Dagegen widersetzte sich wiederum die Initiative „offene Nachbarschaft“. Sie hält die Pläne für kontraproduktiv. Stießen die Verkehrsteilnehmer irgendwo an Grenzen, würden sie sich neue Schleichwege suchen. Das wiederum führe insgesamt zu längeren Routen. Damit wäre aber nichts gewonnen, heißt es dort. Erst recht nicht, wenn sich die Verkehrsteilnehmer in die ohnehin schon stark frequentierte Oranienburger Chaussee einreihen. Was zu einer weiteren Belastung der dort bereits stark belasteten Anlieger führen würde. Sehr sozial wäre das nicht. Vielmehr ein Versuch der eher gut betuchten Bewohner des Waldseeviertels ihre Probleme auf Kosten anderer abzuwälzen. Die „offene Nachbarschaft“ unterfüttert ihre Argumente auch gern mit Verweis auf die Geschichte. Am 13. August, dem Jahrestag des Mauerbaus, veranstaltete sie eine Demo an den beiden Straßen, die mit Modalfilter ausgestattet werden sollen. Motto: Keine neuen Grenzen.
Beide Seiten verweisen auf eine Vielzahl von Unterstützern, etwa in Form von gesammelten Unterschriften. Dabei wird auch deutlich: Die Befürworter und Gegner lassen sich nicht konsequent auf ein Gebiet verorten. Bei der offenen Nachbarschaft machen Bewohner aus Hermsdorf und Glienicke mit.
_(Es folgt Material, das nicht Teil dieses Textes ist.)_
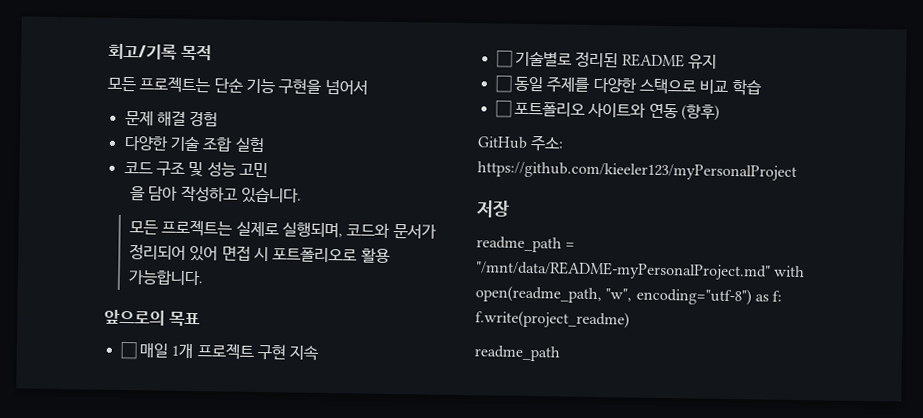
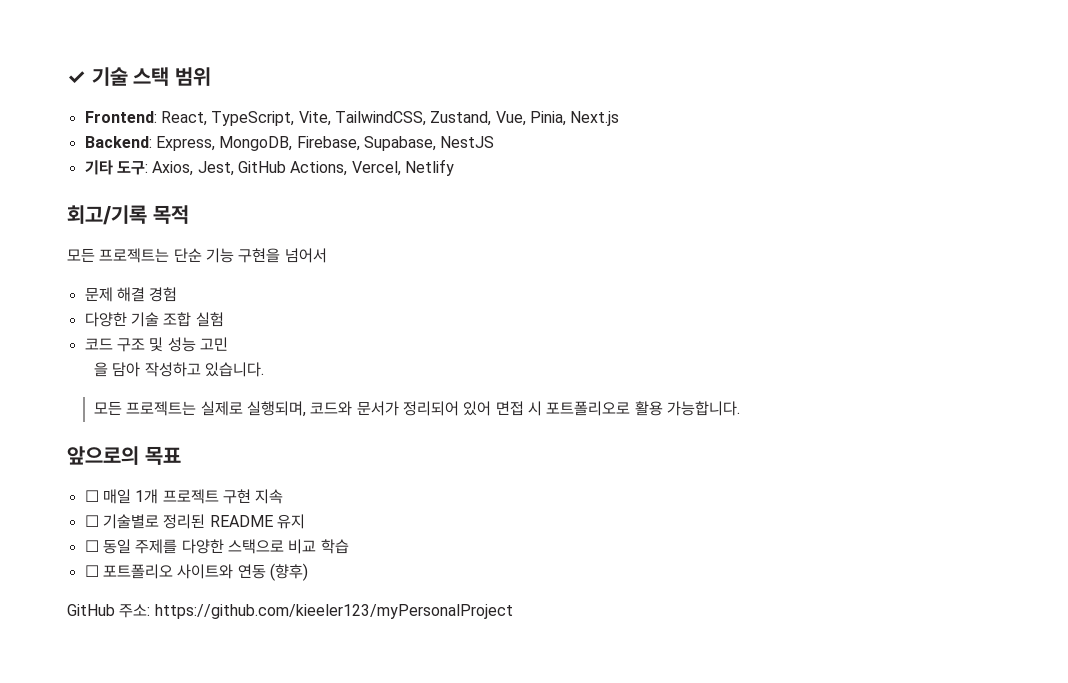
+ ✓ 기술 스택 범위
+ Frontend: React, TypeScript, Vite, TailwindCSS, Zustand, Vue, Pinia, Next.js
+ Backend: Express, MongoDB, Firebase, Supabase, NestJS
+ 기타 도구: Axios, Jest, GitHub Actions, Vercel, Netlify
- 저장
- readme_path = "/mnt/data/README-myPersonalProject.md" with open(readme_path, "w", encoding="utf-8") as f: f.write(project_readme)
- readme_path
Andererseits gibt es auch Menschen aus dem benachbarten Brandenburg, die den Modalfiltern etwas abgewinnen können.
BVV stimmt einstimmig für Modalfilter
Die BVV hat bei ihrer Sitzung im Mai einstimmig ein zunächst probeweises Einrichten der Modalfilter beschlossen. Bei weiteren Untersuchungen, etwa Verkehrszählungen, sollen ihr Nutzen und mögliche Nebenwirkungen eruiert werden. Die „offene Nachbarschaft“ war mit dem Ergebnis nicht glücklich und zeigte das auch lautstark. Sie befürchtet, dass daraus eine Dauerinstallation wird. Und lässt anklingen, dass sie möglicherweise juristisch gegen die Sperren vorgehen werde.
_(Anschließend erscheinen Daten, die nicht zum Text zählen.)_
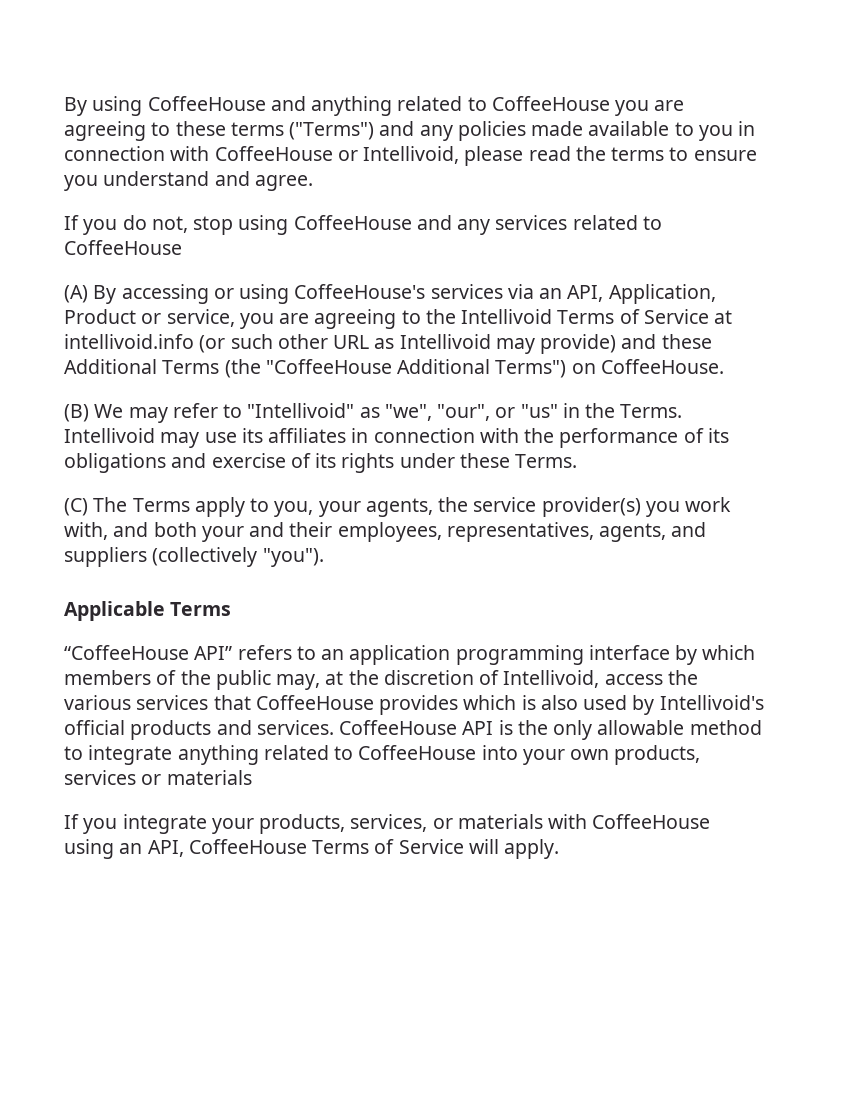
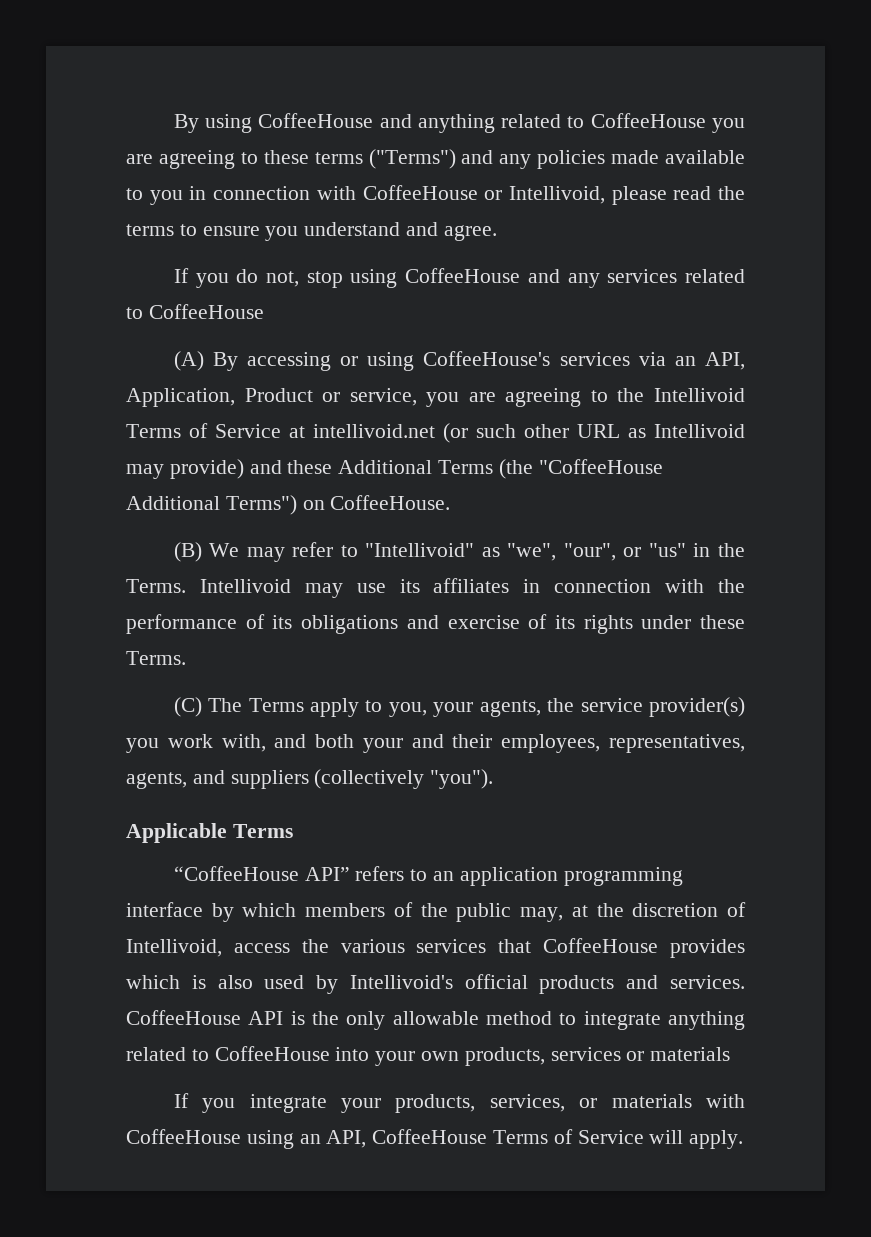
- (A) By accessing or using CoffeeHouse's services via an API, Application, Product or service, you are agreeing to the Intellivoid Terms of Service at intellivoid.info (or such other URL as Intellivoid may provide) and these Additional Terms (the "CoffeeHouse Additional Terms") on CoffeeHouse.
+ (A) By accessing or using CoffeeHouse's services via an API, Application, Product or service, you are agreeing to the Intellivoid Terms of Service at intellivoid.net (or such other URL as Intellivoid may provide) and these Additional Terms (the "CoffeeHouse Additional Terms") on CoffeeHouse.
Die Waldseeviertel-Initiative ist inzwischen ebenfalls etwas irritiert. Denn die Modalfilter lassen bisher auf sich warten. Wegen Corona würden sich Verkehrszählungen und Prüfungen verzögern, erklärte Baustadträtin Kathrin Schultze-Berndt (CDU) bei der jüngsten BVV.
Demo für Verkehrssicherheit
am Weltkindertag
Zuletzt wurde bei einer Aktion zum Weltkindertag am 20. September auf die Forderung aufmerksam gemacht. 80 Menschen hätten aus diesem Anlass im Waldseeviertel für mehr Verkehrssicherheit demonstriert, hieß es in einer Pressemitteilung. Zum Abschluss konnten Kinder die sonst dicht befahrene Straße am Waldsee mit Kreide bemalen. Auch zur Vorfreude auf die bevorstehende Straßenberuhigung.
Prompt folgte kurz darauf eine Erklärung der „offenen Nachbarschaft“. Auch dort werde das Verlangen nach mehr Fahrradwegen unterstützt, wurde betont. Nicht aber die Forderung aus dem Waldseeviertel, wonach der Autoverkehr nur noch auf den Hauptstraßen stattfinden soll. Schon aus Klimaschutzgründen wäre das wenig sinnvoll.
Volkes Stimme fehlte in diesem Statement ebenfalls nicht. Hier in Person eines Anwohners, der gefragt habe, wie die Waldsee-Nachbarn denn zu ihren teilweise mit Doppelgarage ausgestatteten Häusern kommen wollen, wenn ihre Autos nur noch auf den Magistralen fahren dürfen?